Understanding Relationships, Master Budget, Comprehensive Review

Optima Company is a high-technology organization that produces a mass-storage system. The design of Optima's system is unique and represents a breakthrough in the industry. The units Optima produces combine positive features of both compact and hard disks. The company is completing its fifth year of operations and is preparing to build its master budget for the coming year (20X1). The budget will detail each quarter's activity and the activity for the year in total. The master budget will be based on the following information:

Fourth-quarter sales for 20X0 are 55,000 units.

Unit sales by quarter (for 20X1) are projected as follows:

First quarter 65,000
Second quarter 70,000
Third quarter 75,000
Fourth quarter 90,000

The selling price is $400 per unit. All sales are credit sales. Optima collects 85% of all sales within the quarter in which they are realized; the other 15% is collected in the following quarter. There are no bad debts.There is no beginning inventory of finished goods. Optima is planning the following ending finished goods inventories for each quarter:

First quarter 13,000 units
Second quarter 15,000 units
Third quarter 20,000 units
Fourth quarter 10,000 units

Each mass-storage unit uses 5 hours of direct labor and three units of direct materials. Laborers are paid $10 per hour, and one unit of direct materials costs $80.

There are 65,700 units of direct materials in beginning inventory as of January 1, 20X1. At the end of each quarter, Optima plans to have 30% of the direct materials needed for next quarter's unit sales. Optima will end the year with the same amount of direct materials found in this year's beginning inventory.

Optima buys direct materials on account. Half of the purchases are paid for in the quarter of acquisition, and the remaining half are paid for in the following quarter. Wages and salaries are paid on the 15th and 30th of each month.

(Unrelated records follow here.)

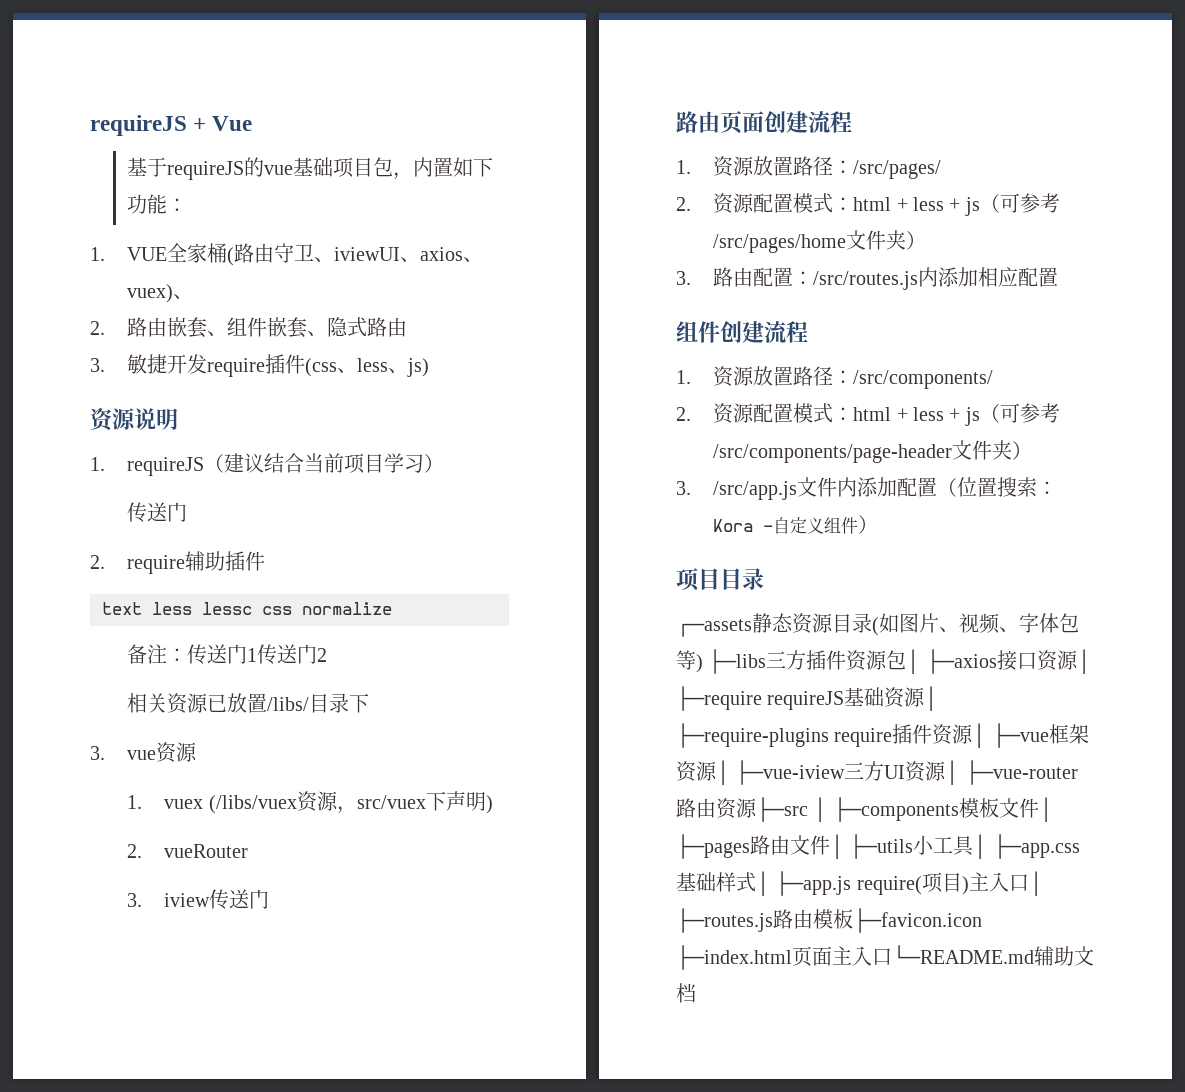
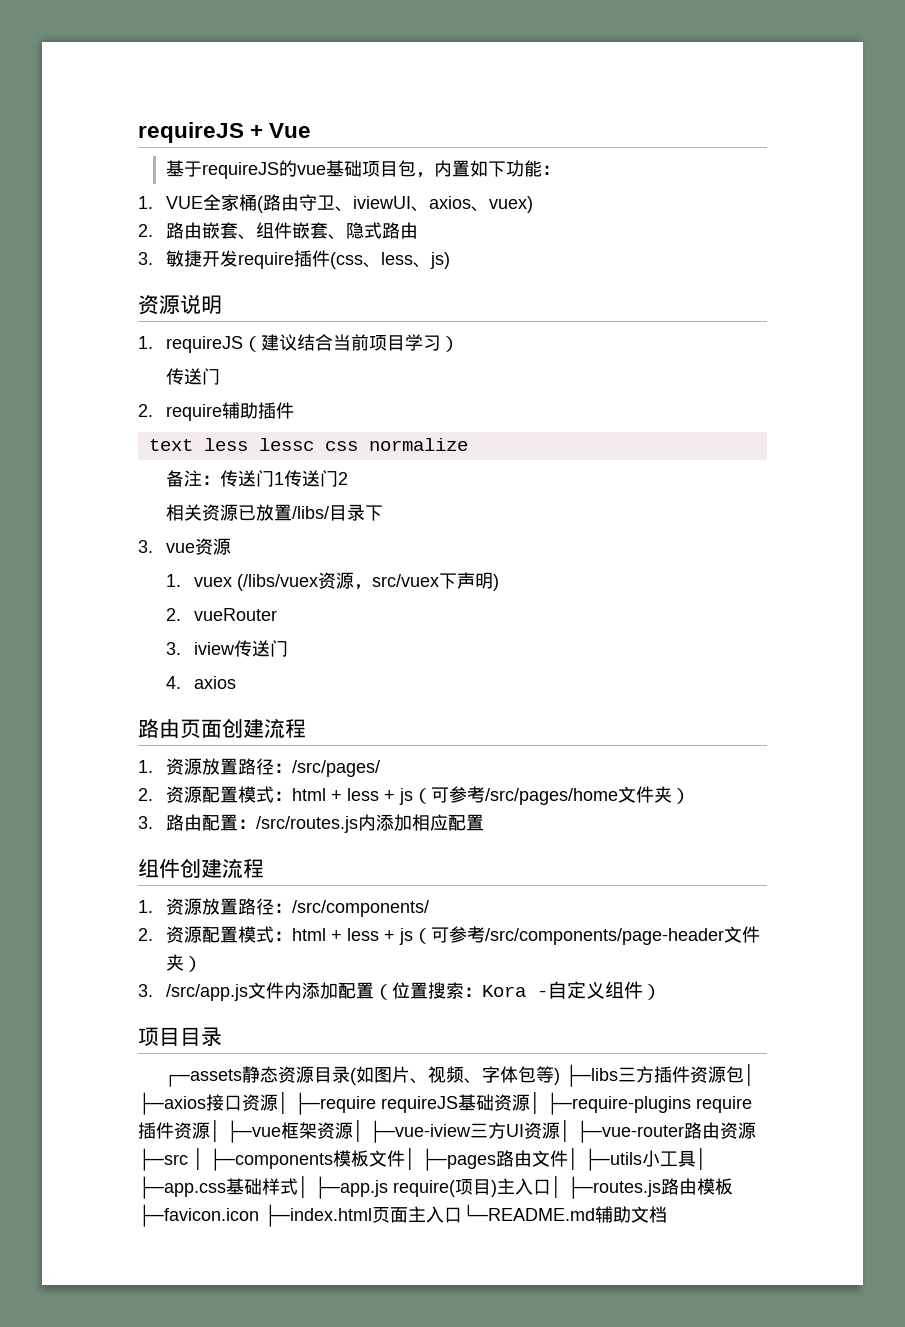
- 1. VUE全家桶(路由守卫、iviewUI、axios、vuex)、
+ 1. VUE全家桶(路由守卫、iviewUI、axios、vuex)
+ 4. axios

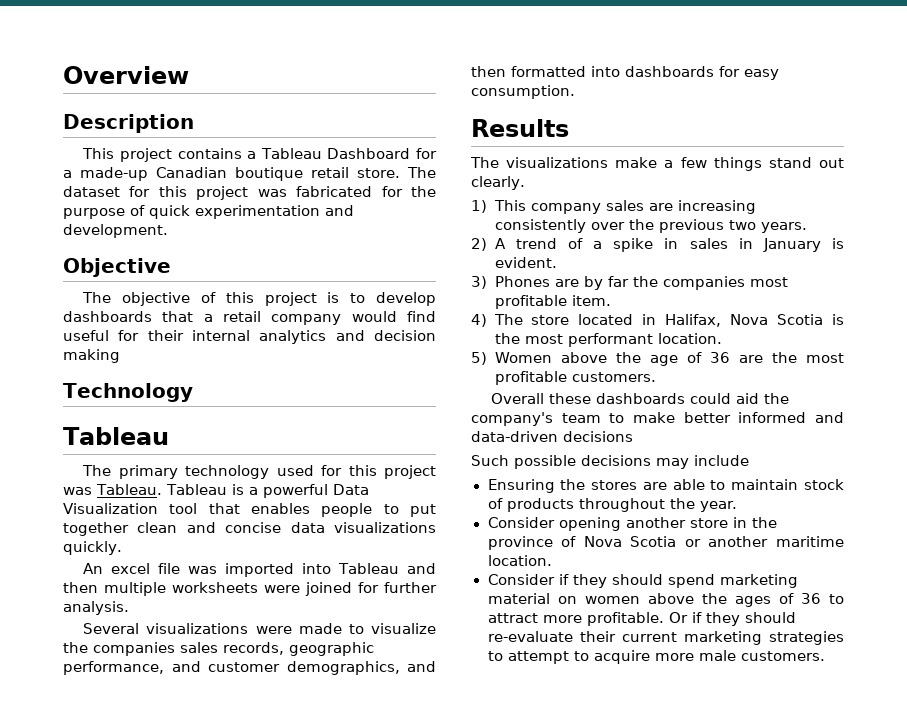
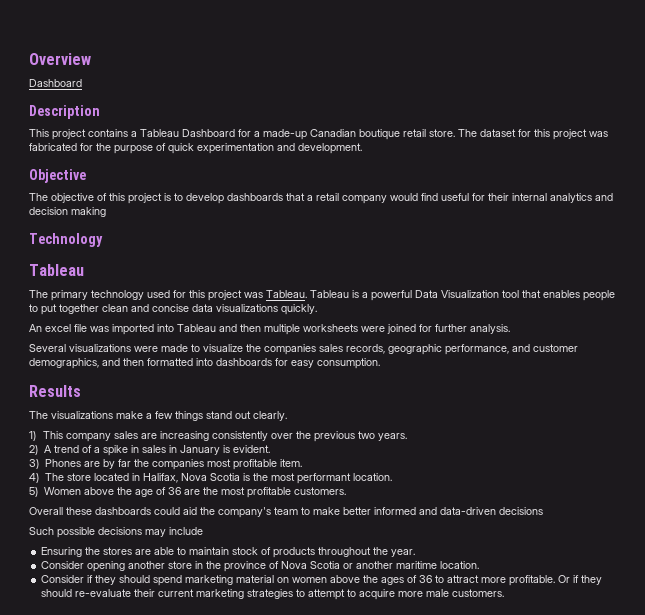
  Overview
+ Dashboard

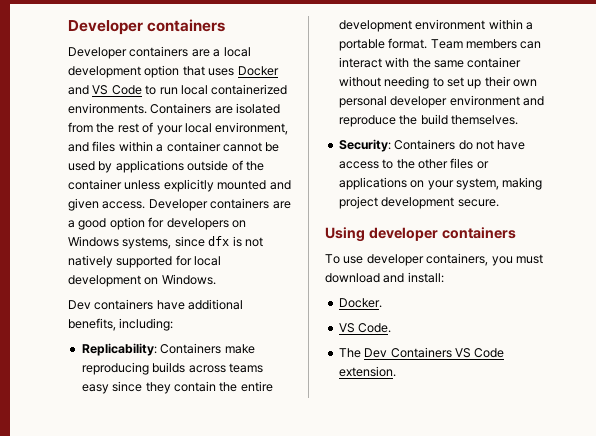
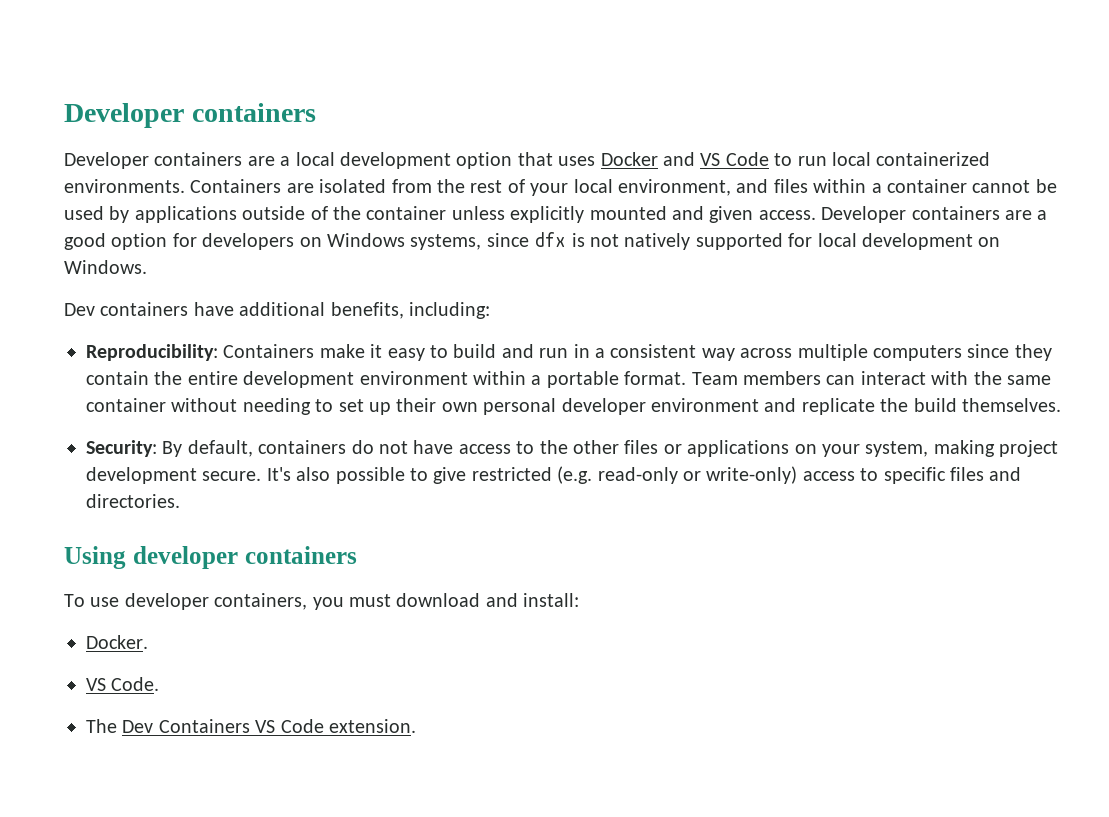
- Replicability: Containers make reproducing builds across teams easy since they contain the entire development environment within a portable format.
+ Reproducibility: Containers make it easy to build and run in a consistent way across multiple computers since they contain the entire development environment within a portable format.
- Team members can interact with the same container without needing to set up their own personal developer environment and reproduce the build themselves.
+ Team members can interact with the same container without needing to set up their own personal developer environment and replicate the build themselves.
- Security: Containers do not have access to the other files or applications on your system, making project development secure.
+ Security: By default, containers do not have access to the other files or applications on your system, making project development secure. It's also possible to give restricted (e.g. read-only or write-only) access to specific files and directories.

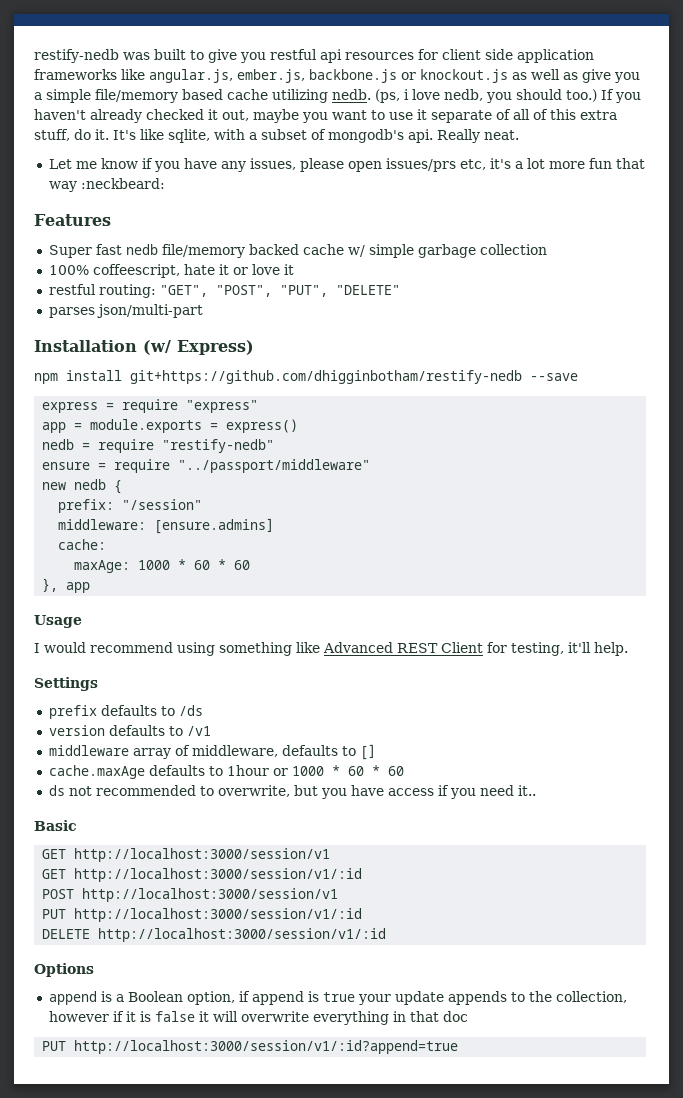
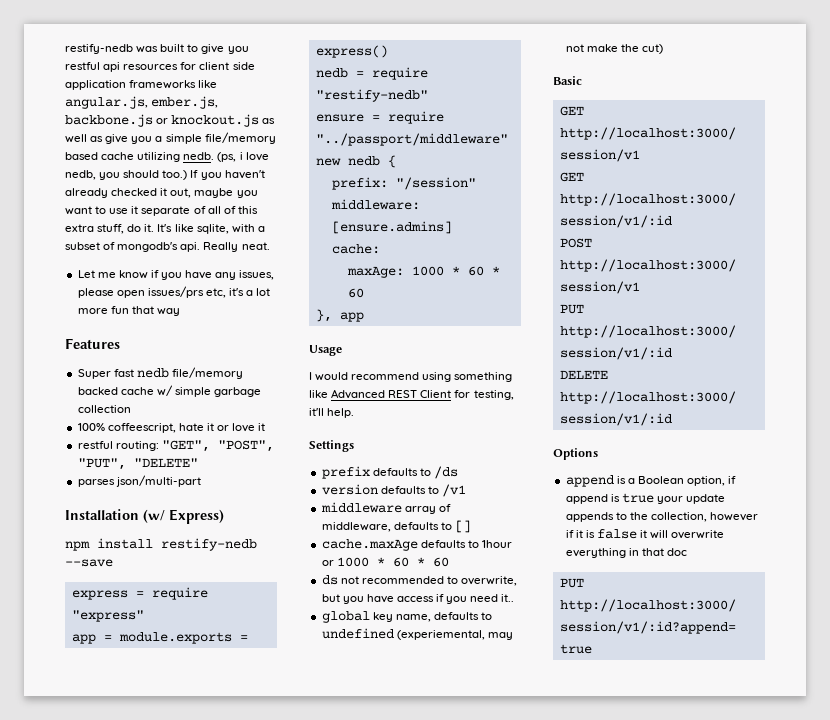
- Let me know if you have any issues, please open issues/prs etc, it's a lot more fun that way :neckbeard:
+ Let me know if you have any issues, please open issues/prs etc, it's a lot more fun that way
- npm install git+https://github.com/dhigginbotham/restify-nedb --save
+ npm install restify-nedb --save
+ global key name, defaults to undefined (experiemental, may not make the cut)

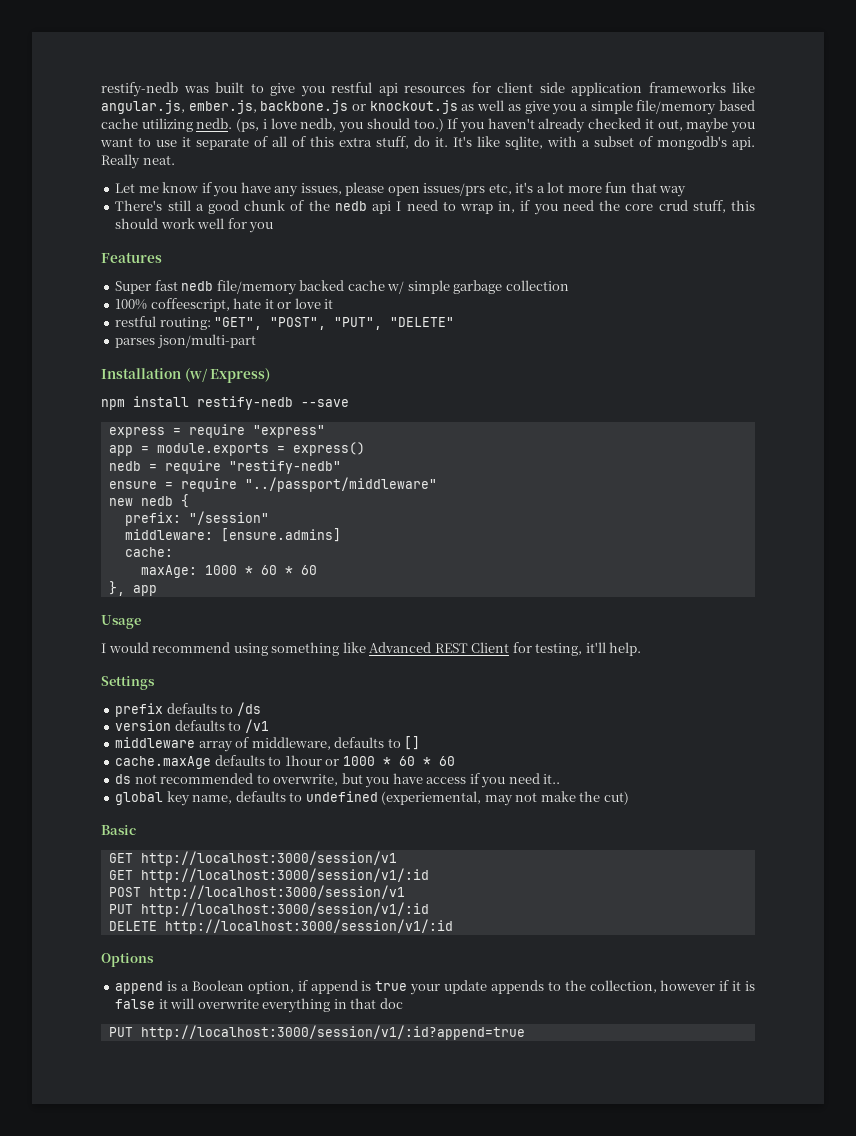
+ There's still a good chunk of the nedb api I need to wrap in, if you need the core crud stuff, this should work well for you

Fixed overhead totals $1 million each quarter. Of this total, $350,000 represents depreciation. All other fixed expenses are paid for in cash in the quarter incurred. The fixed overhead rate is computed by dividing the year's total fixed overhead by the year's budgeted production in units.

Variable overhead is budgeted at $6 per direct labor hour. All variable overhead expenses are paid for in the quarter incurred.

Fixed selling and administrative expenses total $250,000 per quarter, including $50,000 depreciation.

Variable selling and administrative expenses are budgeted at $10 per unit sold. All selling and administrative expenses are paid for in the quarter incurred.

The balance sheet as of December 31, 20X0, is as follows:

Assets
Cash $ 250,000
Direct materials inventory 5,256,000
Accounts receivable 3,300,000
Plant and equipment, net 33,500,000
Total assets $42,306,000
Liabilities and Stockholders Equity
Accounts payable $ 7,248,000*
Capital stock 27,000,000
Retained earnings 8,058,000
Total liabilities and stockholders equity $42,306,000
* For purchase of direct materials only.

Optima will pay quarterly dividends of $300,000. At the end of the fourth quarter, $2 million of equipment will be purchased.

I need help with the direct materials budget. The system says 64.8 and 72 are the incorrect desired ending inventory. for Q1 and Q2 respectively.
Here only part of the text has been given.